Nusa is by no means as built up and developed as Bali. A lot of the cheaper options are rudimental or in our case, incomplete with questionable plumbing. We stayed at Klotok Homestay which cost £11 (US$14) per night for a double room.

There are however some amazing options for those with a higher budget, including some of the most amazing bungalows located at the famous thousand island viewpoint where you can set up for the perfect Instagram photoshoot.

Or if you would rather opt for a bit more luxury there are options such as Semabu Hills Hotel. With a fantastic swimming pool overlooking the sea and Mt Agung, there aren’t many better ways to unwind after a day of travelling.

MORE: What to take travelling to Southeast Asia

Getting around Nusa Penida

There is only one real way to get around the island and that is by scooter. Most hotels and home-stays will offer scooter rental. If you have never ridden a scooter before, some of the roads may be tricky as you have to avoid a few potholes. However, the roads are far less busy than on Bali so it is not such a bad place to get used to zipping around on two wheels. For more info on riding a scooter for the first time read our post scooters in Bali to see how we got on. 

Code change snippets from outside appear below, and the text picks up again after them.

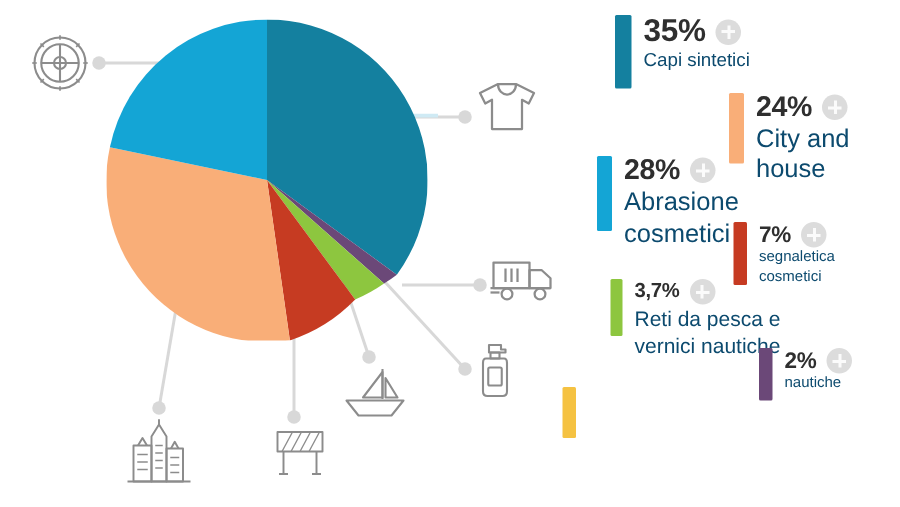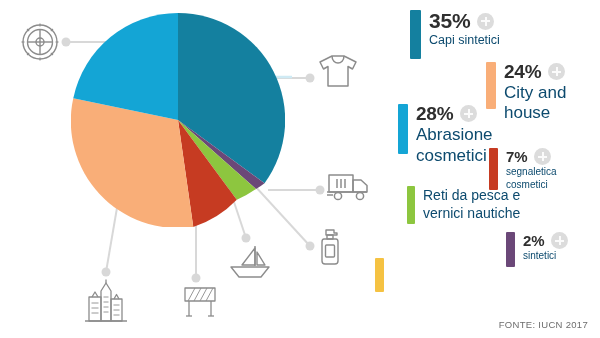--- a/index.html
+++ b/index.html
@@ -256,6 +256,10 @@
   <div class="legend-item sz-xs" style="left:407px;top:186px;">
     <div class="legend-bar" style="width:8px;height:38px;background:#8DC63F;"></div>
     <div class="legend-txt">
+      <div class="legend-top">
+        <span class="legend-pct">3,7%</span>
+        <span class="plus"></span>
+      </div>
       <div class="legend-lbl">Reti da pesca e</div>
       <div class="legend-lbl">vernici nautiche</div>
     </div>

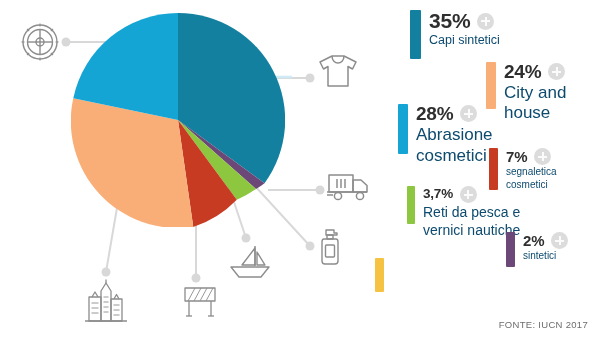--- a/index.html
+++ b/index.html
@@ -272,7 +272,7 @@
         <span class="legend-pct">2%</span>
         <span class="plus"></span>
       </div>
-      <div class="legend-lbl">sintetici</div>
+      <div class="legend-lbl">nautiche</div>
     </div>
   </div>
 

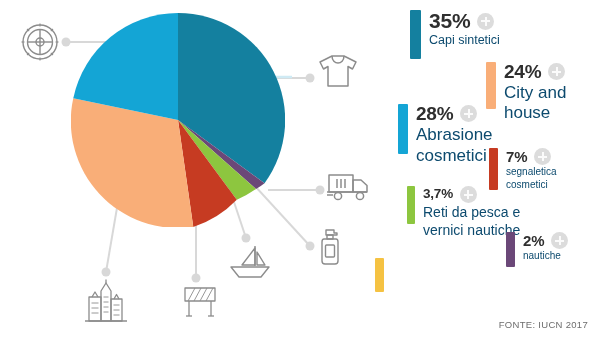--- a/index.html
+++ b/index.html
@@ -280,7 +280,6 @@
     <div class="legend-bar" style="width:9px;height:34px;background:#F5C242;"></div>
   </div>
 
-  <div id="source">FONTE: IUCN  2017</div>
 
 </div>
 

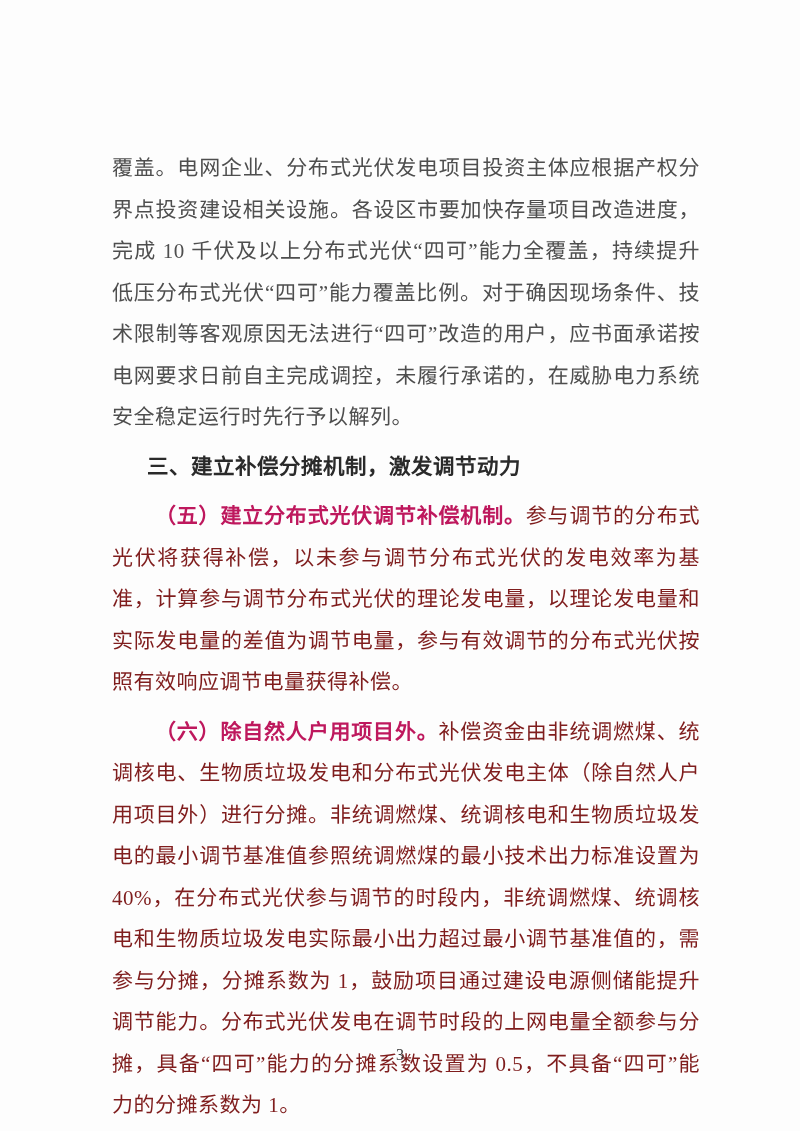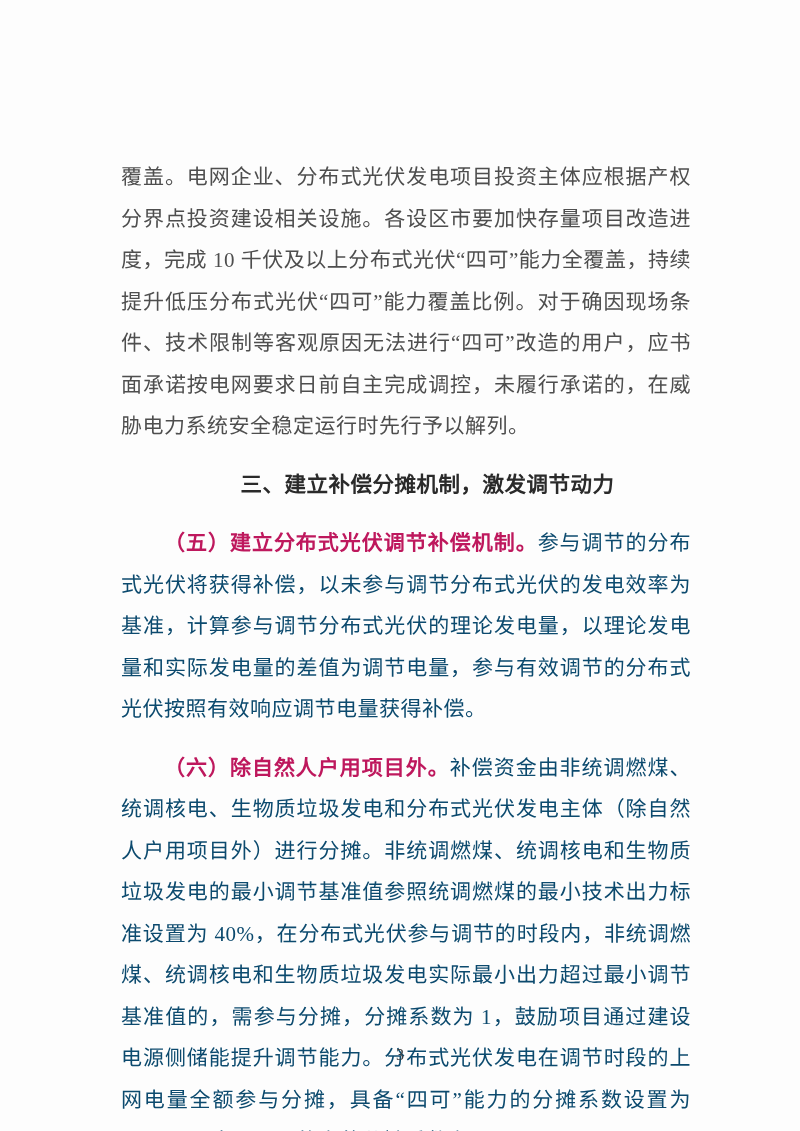--- a/index.html
+++ b/index.html
@@ -32,7 +32,7 @@
     text-align: justify;
   }
   .para {
-    margin: 17px;
+    margin: 8px;
     padding: 0;
   }
   .para.indent {

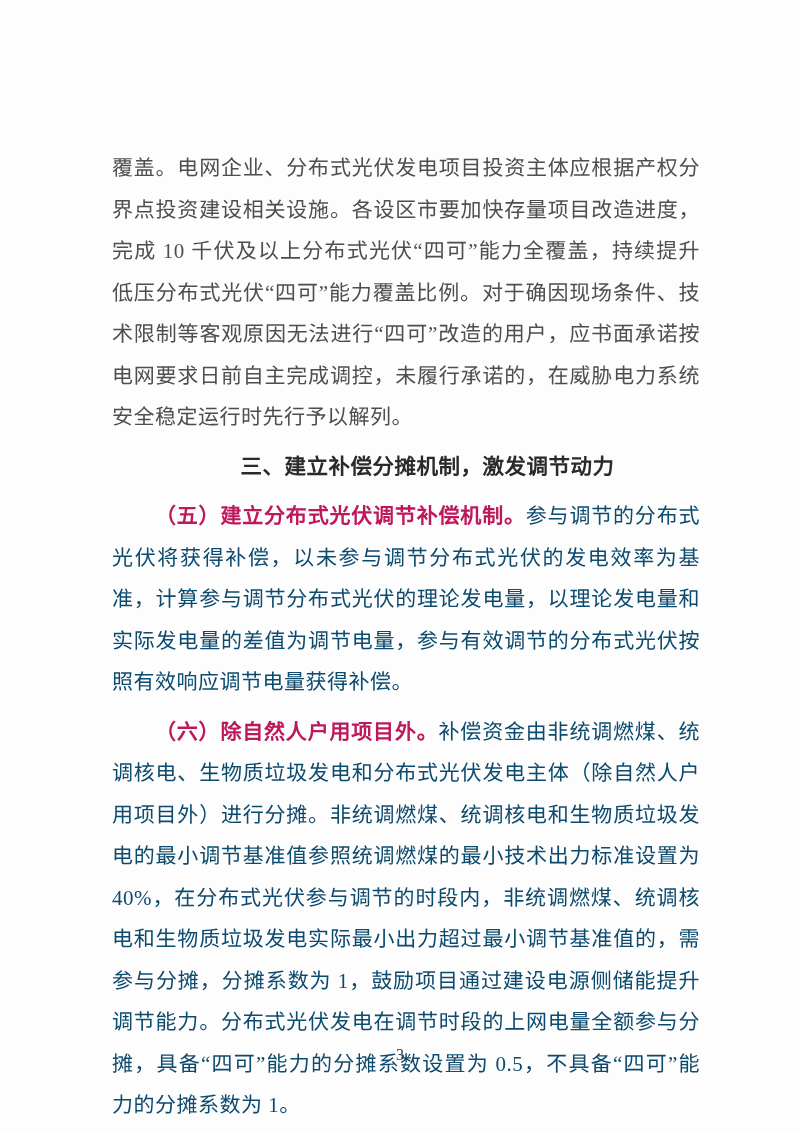--- a/index.html
+++ b/index.html
@@ -48,7 +48,7 @@
     color: #2a2a2a;
     text-indent: 43px;
     letter-spacing: 0.5px;
-    text-align: center;
+    text-align: left;
   }
   .para-lead {
     font-weight: 700;

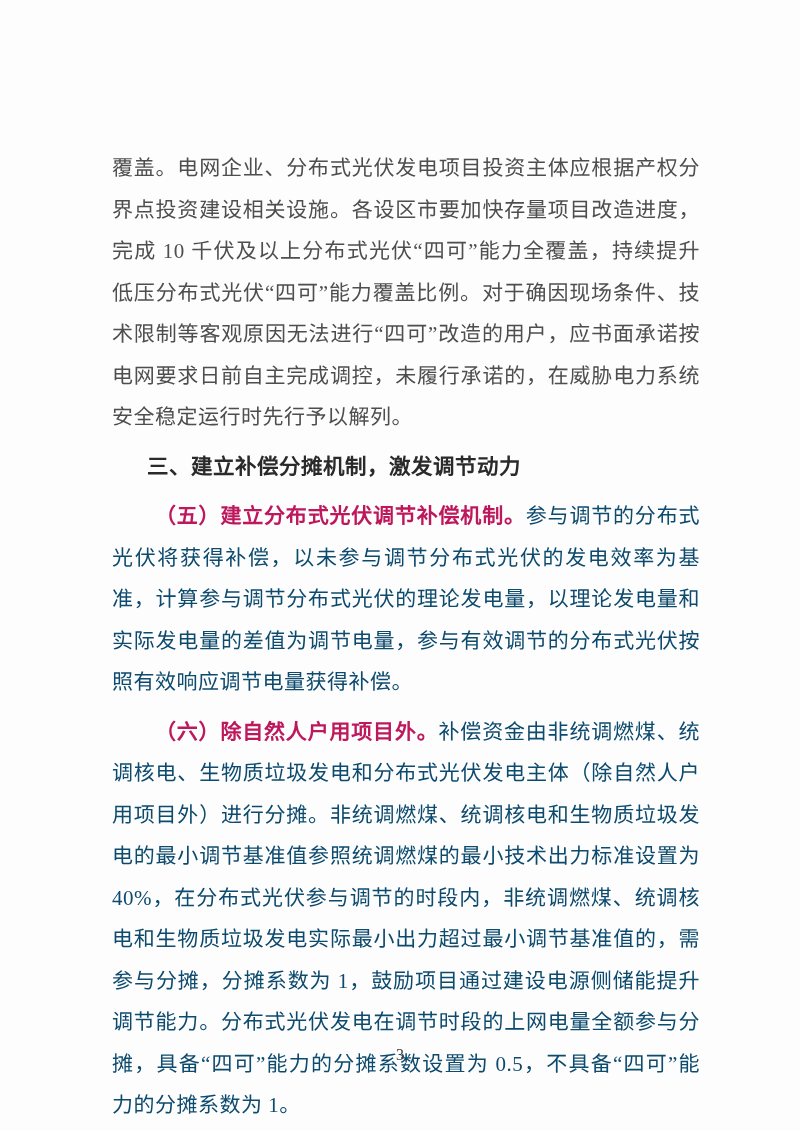--- a/index.html
+++ b/index.html
@@ -55,7 +55,7 @@
     color: #be185d;
   }
   .para-text {
-    color: #0c4a6e;
+    color: #7f1d1d;
   }
   .page-footer {
     position: absolute;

Nusa Penida island essentially has one main road going around the outside. With more precarious roads coming off the main loop, taking you to some of the incredible viewpoints and areas of interest. 

Both getting the hang of Scooter life

Navigating this road is not too tricky, but bare in mind some roads are more like dirt tracks and should be taken with caution if you are not a confident driver. If you feel unsafe at any point and the road does not look like it is going to improve, it may be best to head back and avoid potential injury.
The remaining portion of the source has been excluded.